I blame it on Mother Earth News. They ran an article on Beekeeping Basics. Then the news comes about Pennsylvania losing 85% of the hive, feral and domestic. Well, I saw a threat to the food chain. Only bad thing was that I tried to start this in April. Let's say thank heavens for ebay. Now I have a hive that is going fairly well and I have 2 outlying yards lined up. Life is good.


----------



## spunky (Nov 14, 2006)

*gardner*

I garden and I thought having some hives around while I putter in the yard would be neat.
I enjoy watching the bees; and they are real conversation starters for people who drive by, or people I work with.


----------



## George Fergusson (May 19, 2005)

I was looking through a copy of Uncle Henry's (a swap/sell guide popular in the Northeast) and came across an ad for "5 frame carniolan nucs, $70" and thought to myself....

. . o O ( what on earth is a carniolan nuc? )

This happened at a time in my life when I was trying to pick up the pieces of what remained of my life after a long period of um... poor decisions? bad investment? Dunno what to call it. When I look back now I refer to it as "the bad years".

And the rest as they say, is history.


----------



## rancidgoat (May 12, 2008)

When I was a kid a local honey producer kept several hives on my god parent's farm. Through him I got hooked on local honey and just watching the bees. My parents were each first generation "off the farm" and went back as soon as they retired from real (read financially viable) jobs. I'd love to be a farmer myself but that's not in the cards (again reference financially viable) . Bees let me contribute ever so slightly to agriculture and if all goes well I'll be back to having local honey in a few months. Thirty years have passed since I sat in the truck and watched and I can still waste away a good chunk of an afternoon just watching them.

R.Goat


----------



## Eyeshooter (Mar 8, 2008)

Thirty plus years ago, Mother Earth News always had great articles about beekeeping and I always thought someday... Three months ago, my wife mentioned bees which made me wonder if MEN was still publishing. Found 'em online and there was another excellent article about beekeeping that mentioned Beesource.com. Hived my first 2 packages yesterday.


----------



## stoweski (Apr 1, 2008)

*Not my idea... well, kinda.*

My significant other had been tossing around the idea of getting chickens. After reading the bee article in Mother Earth she mentioned the idea to me. I have a 1000 sq ft. garden and have had problems with pollination. So, after discussing the good and the bad of both 'pets' we figured that the bees fit our lifestyle better. As a matter of fact we just hived our first package of bees yesterday. 

To top it all off we purchased a second hive and will be headed back next week to pick up another package. I figured that if we're going to get dressed up and head out to work on one hive why not make it two?

So, we're enjoying our new adventure even though it's only a little over 24hrs. old. We've spent a couple of hours outside watching the hive so far. I have a feeling I'll be setting up a lawn chair out there soon! 

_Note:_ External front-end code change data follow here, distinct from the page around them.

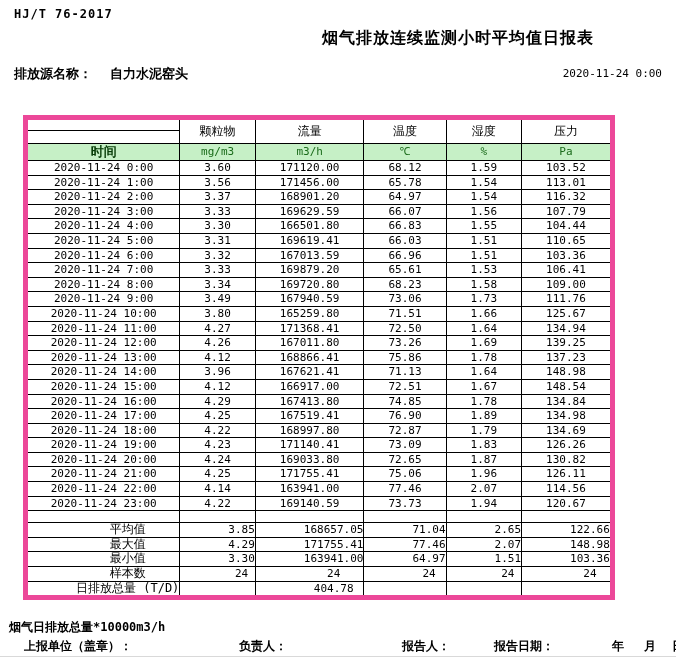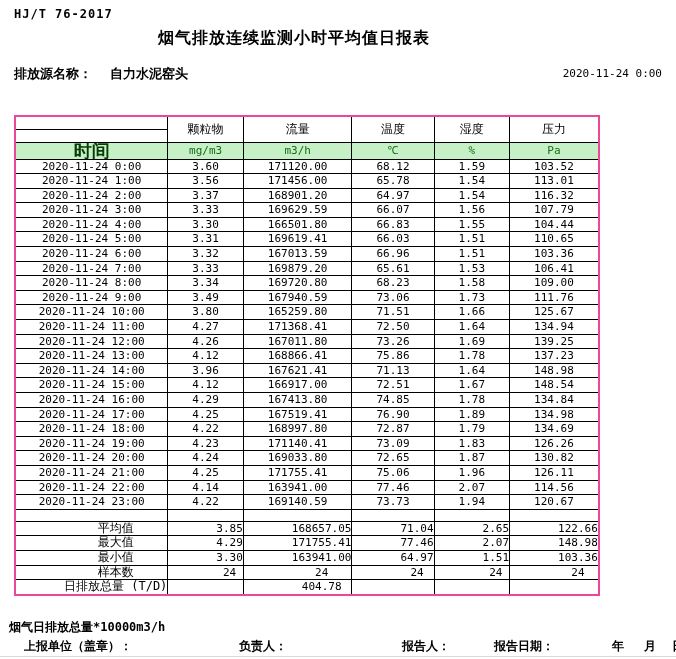--- a/index.html
+++ b/index.html
@@ -9,47 +9,47 @@
     font-family:"DejaVu Sans Mono","Liberation Mono",monospace;
     color:#000;
   }
   .page { position:relative; width:580px; height:659px; background:#fff; }
 
   .doc-code {
     position:absolute; left:14px; top:7px;
     font-size:12px; font-weight:bold; letter-spacing:1px;
   }
   .title {
-    position:absolute; left:4px; top:28px; width:100%;
-    text-align:center; font-size:16px; font-weight:bold; letter-spacing:1px;
+    position:absolute; left:14px; top:28px; width:100%;
+    text-align:right; font-size:16px; font-weight:bold; letter-spacing:1px;
   }
   .meta {
     position:absolute; left:14px; top:65px; width:648px;
     display:flex; justify-content:space-between; align-items:flex-start;
   }
   .source { font-size:13px; font-weight:bold; }
   .source .src-value { margin-left:18px; }
   .datetime { font-size:11px; padding-top:2px; }
 
   table.report {
-    position:absolute; left:14px; top:115px;
+    position:absolute; left:23px; top:115px;
     border-collapse:collapse; table-layout:fixed;
-    border:2px solid #ec4899;
+    border:5px solid #ec4899;
   }
   table.report td, table.report th {
     border:1px solid #000; padding:0; margin:0;
     text-align:center; vertical-align:middle;
     white-space:nowrap; overflow:hidden;
     font-weight:normal;
   }
   tr.head-row td, tr.head-row th { height:13px; line-height:13px; }
   tr.head-row th.param { font-size:12px; }
   tr.units-row th, tr.units-row td { height:16px; line-height:16px; }
   tr.units-row { background:var(--green-bg); }
-  tr.units-row .time-label { font-size:18px; font-weight:bold; color:var(--green-dark); }
+  tr.units-row .time-label { font-size:13px; font-weight:bold; color:var(--green-dark); }
   tr.units-row td.unit { font-size:11px; color:var(--green-text); }
   tr.data-row td { height:13.6px; line-height:13.6px; font-size:11px; }
   tr.spacer-row td { height:12px; line-height:12px; font-size:11px; }
   tr.summary-row td { height:13.6px; line-height:13.6px; font-size:11px;padding-left:48px; }
   tr.summary-row td.row-label { font-size:12px; }
 
   .footnote {
     position:absolute; left:9px; top:619px;
     font-size:12px; font-weight:bold;
   }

If it wasn't raining and the red sox weren't on I'd be out there watching them right now! 

Keith


----------



## KQ6AR (May 13, 2008)

Hi,

I'm 48 and have always been fascinated by bees. For some unknown reason my wife has developed an interest. We have bought a few books & joined a local bee club. Hopefully she will be studied up & ready before next spring, because I'd like this to be a joint adventure.

Dan


----------



## phil c (Jan 21, 2007)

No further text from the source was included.